Com as eleições prestes a acontecer em Espanha – terão lugar em dezembro -, um sondagem do El Diario de agosto, mostra que o PP de Rajoy ganharia com 31,4% dos votos, o PSOE ficaria com 27,6%, enquanto o Podemos arrecadaria 11,9% e o Ciudadanos 9,9%, criando um problema na formação do Governo, já que com a falta de uma maioria absoluta, caberia aos partidos tradicionais procurarem junto das novas forças uma coligação que assegurasse um Governo estável.
E o Ciudadanos está empenhado nesta solução, não só para Espanha, mas também para Portugal, lembrando que experiências de bloco central como na Alemanha têm “resultados positivos”, mas com um sistema político sectário, consideram-nas impossíveis na Península. “É preciso uma cultura política de pactos, o que não existe em Espanha e Portugal, e é preciso ainda que os partidos que venham a compor uma maioria estejam dentro da centralização europeia”, declara Juan Carlos Girauta, eurodeputado do partido espanhol Ciudadanos – integrado na Aliança dos Democratas e Liberais pela Europa (ALDE) – na esperança que o seu partido venha a ser esse elo de ligação em dezembro, tanto à esquerda como à direita.

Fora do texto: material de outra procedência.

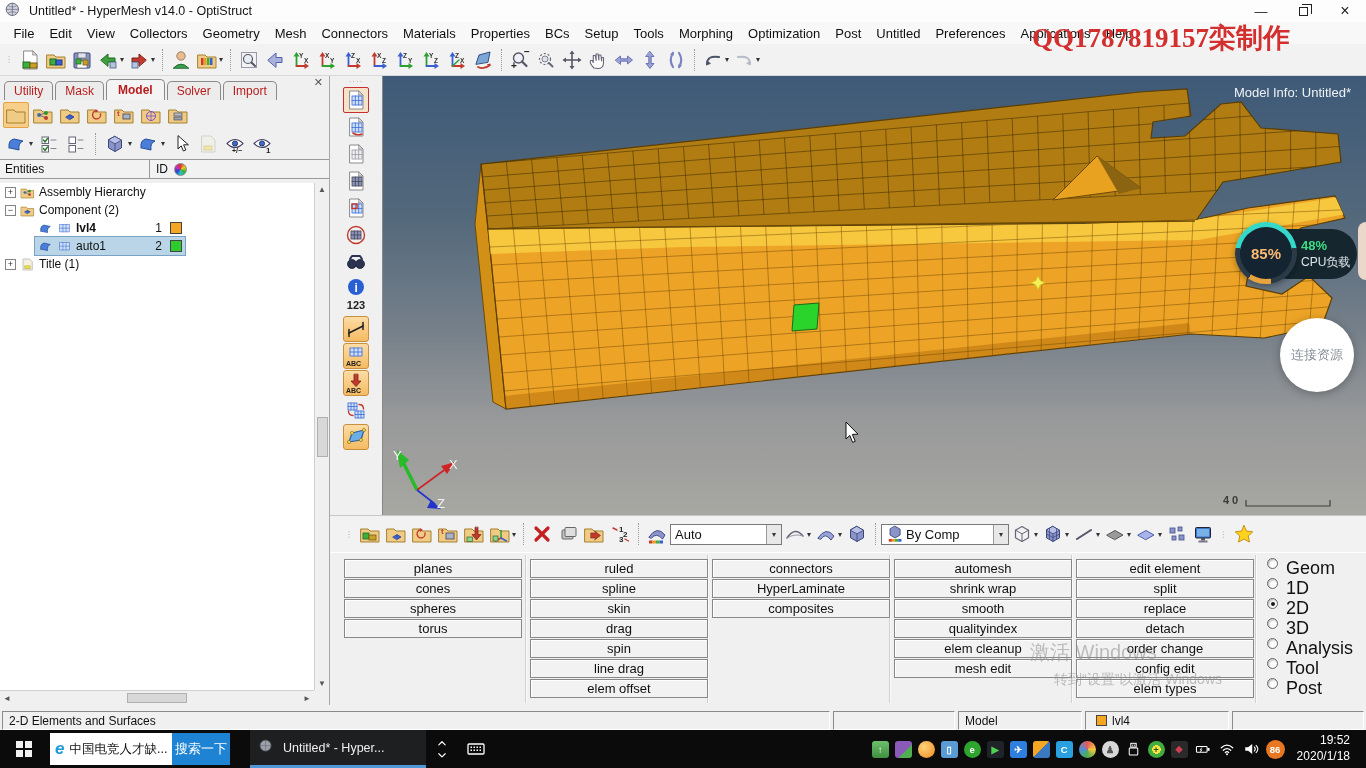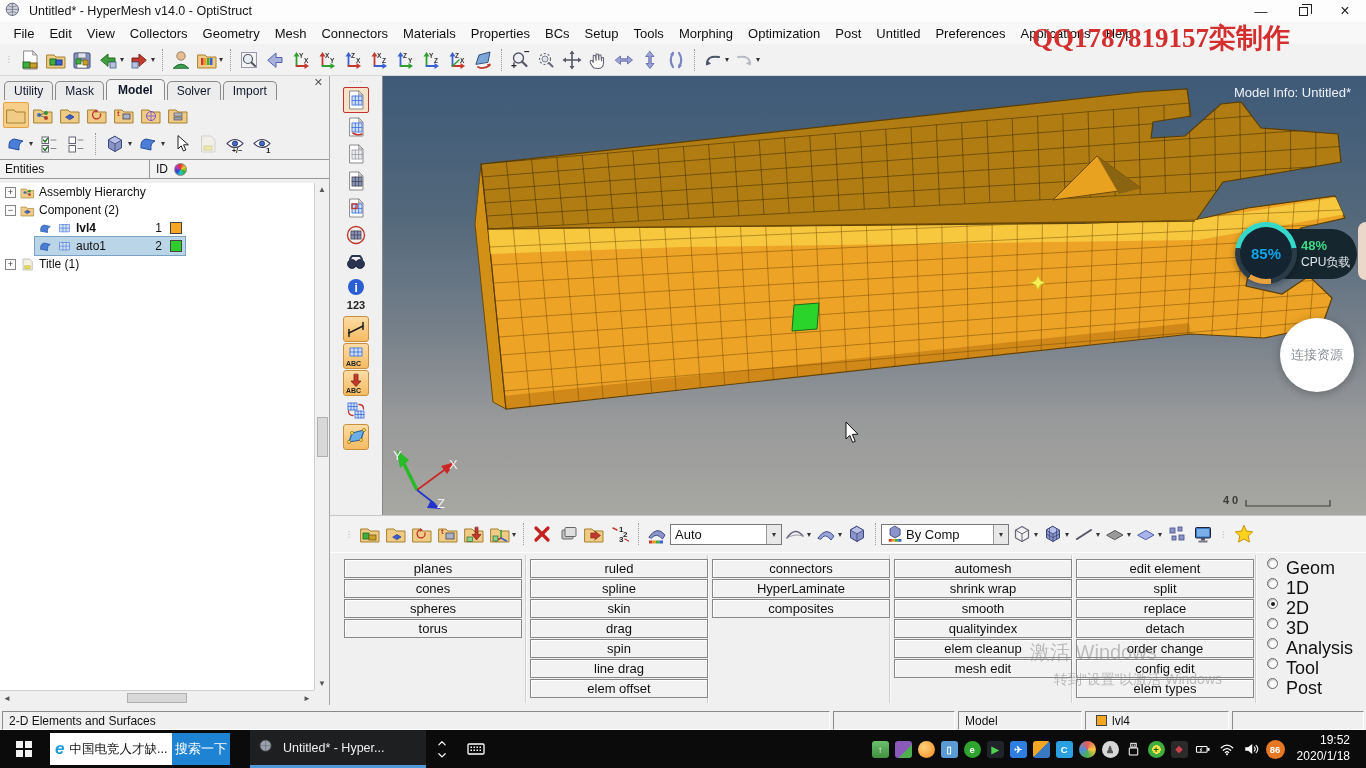"Utility" .tab { color: #0f172a -> #b91c1c }
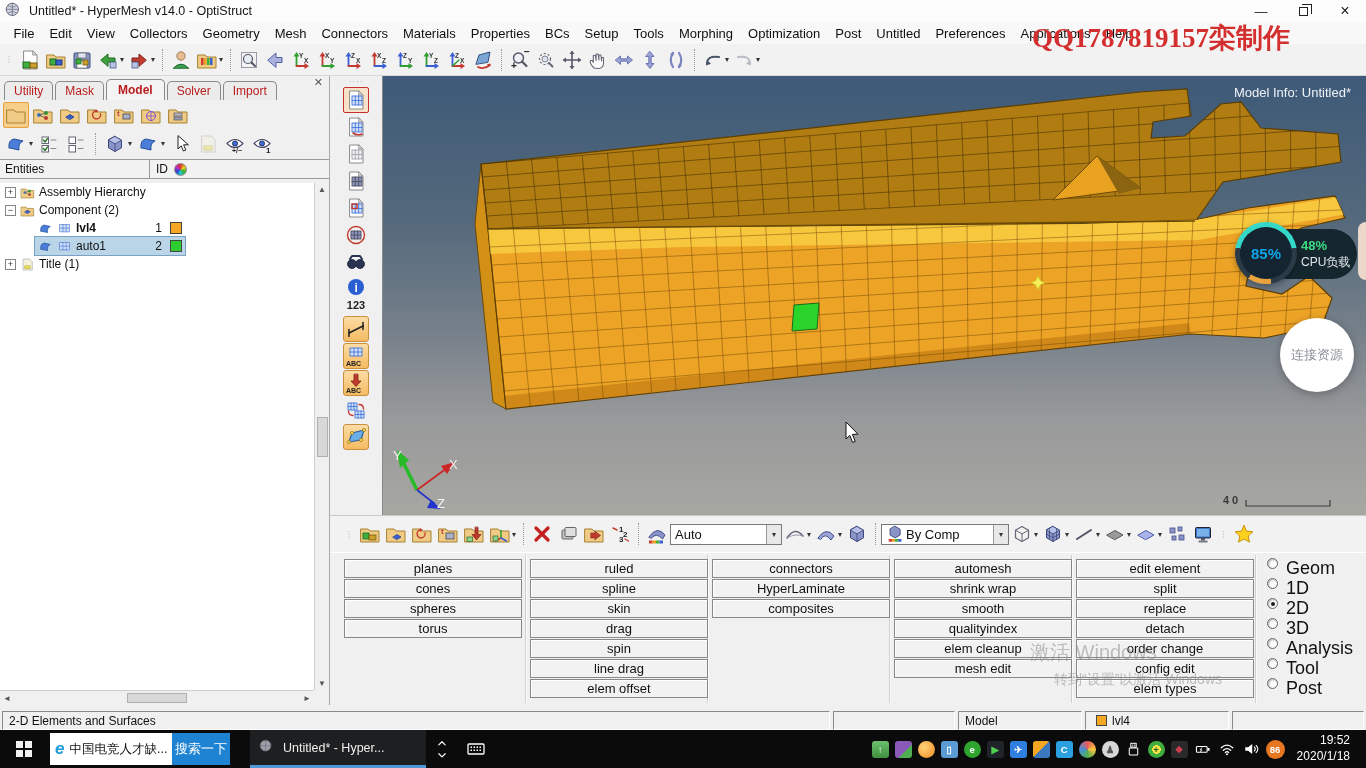"85%" .cpu-inner { color: #0ea5e9 -> #fdba74 }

E, afinal, Portugal está melhor ou pior?
Afastado geograficamente do centro da Europa, Portugal tem sido um tema constante de discussão nas instituições comunitárias desde a entrada da troika no país. Ora agrupado com a Irlanda, sempre que se falou no sucesso da disciplina orçamental, ora ligado à Grécia, sempre que surgiram dúvidas sobre o cumprimento dos compromissos assumidos com os parceiros europeus, Lisboa foi saltando de boca em boca em Bruxelas. Juan Carlos Girauta, dos Ciudadanos, diz que o caso de Portugal é injusto. “O caso português para mim é doloroso porque é um país que vive de acordo com uma democracia moderna, tem boas universidades, uma classe média estruturada e a crise financeira prejudicou-o muito. Olho para o que se passou e concluo que o setor financeiro é o mais responsável”, afirmou ao Observador.
Com uma crise mais ou menos justificada, Brian Hayes, eurodeputado irlandês e que integrou o Governo da Irlanda entre 2011 e 2014 – pertencente ao PPE -, diz o país “deu a volta”. “Não há dúvida que Portugal está em forma, especialmente se considerarmos que há poucos anos o país estava no meio de um programa de ajustamento sem quaisquer garantias de saída desse mesmo programa. Eu visitei Lisboa nessa altura, quando era membro do Governo irlandês. Penso que a saída limpa, foi uma decisão corajosa por parte do Governo português e que está a ser comprovada pelos números que podemos ver agora. Se continuar com as reformas estruturais, se continuar a modernizar a sua economia, não há razão para que nos próximos 4 ou 5 anos não vejamos crescimento significativo no país”, considerou o irlandês.
Embora Stelios Kouloglou, eurodeputado do Syriza, admita do ponto de vista da consolidação fiscal, “Portugal conseguiu controlar o seu orçamento”, feito para o qual contribuiu “alguma sorte”, houve outros custos difíceis de apagar. “Eu penso nos custos sociais deste programa. Sabemos que na Grécia isso é muito doloroso e aconteceu o mesmo em Portugal. Falo do desemprego, mas também da emigração forçada nestes países. As coisas podem parecer melhores, mas eu acho que isso não vai acontecer na realidade. O sistema da zona euro precisa ser reconstruído”, indica o grego. Tal como o Podemos, o Syriza está integrado no grupo político GUE no Parlamento Europeu.